Directions for this task: Whatever the records say, give every one of them again exactly.

[Data extracted from a collection]
=== Begin Enclosure ===
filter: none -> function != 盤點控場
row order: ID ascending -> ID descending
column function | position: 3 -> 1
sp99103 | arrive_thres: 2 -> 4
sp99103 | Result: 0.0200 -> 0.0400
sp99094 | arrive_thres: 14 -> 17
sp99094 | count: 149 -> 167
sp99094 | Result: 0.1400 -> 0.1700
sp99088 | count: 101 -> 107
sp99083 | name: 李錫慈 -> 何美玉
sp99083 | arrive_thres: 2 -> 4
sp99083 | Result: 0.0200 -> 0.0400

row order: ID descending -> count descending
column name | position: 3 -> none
=== End Enclosure ===
Solution to this task:
filter: none -> function != 盤點控場
row order: ID ascending -> ID descending
column function | position: 3 -> 1
sp99103 | arrive_thres: 2 -> 4
sp99103 | Result: 0.0200 -> 0.0400
sp99094 | arrive_thres: 14 -> 17
sp99094 | count: 149 -> 167
sp99094 | Result: 0.1400 -> 0.1700
sp99088 | count: 101 -> 107
sp99083 | name: 李錫慈 -> 何美玉
sp99083 | arrive_thres: 2 -> 4
sp99083 | Result: 0.0200 -> 0.0400

row order: ID descending -> count descending
column name | position: 3 -> none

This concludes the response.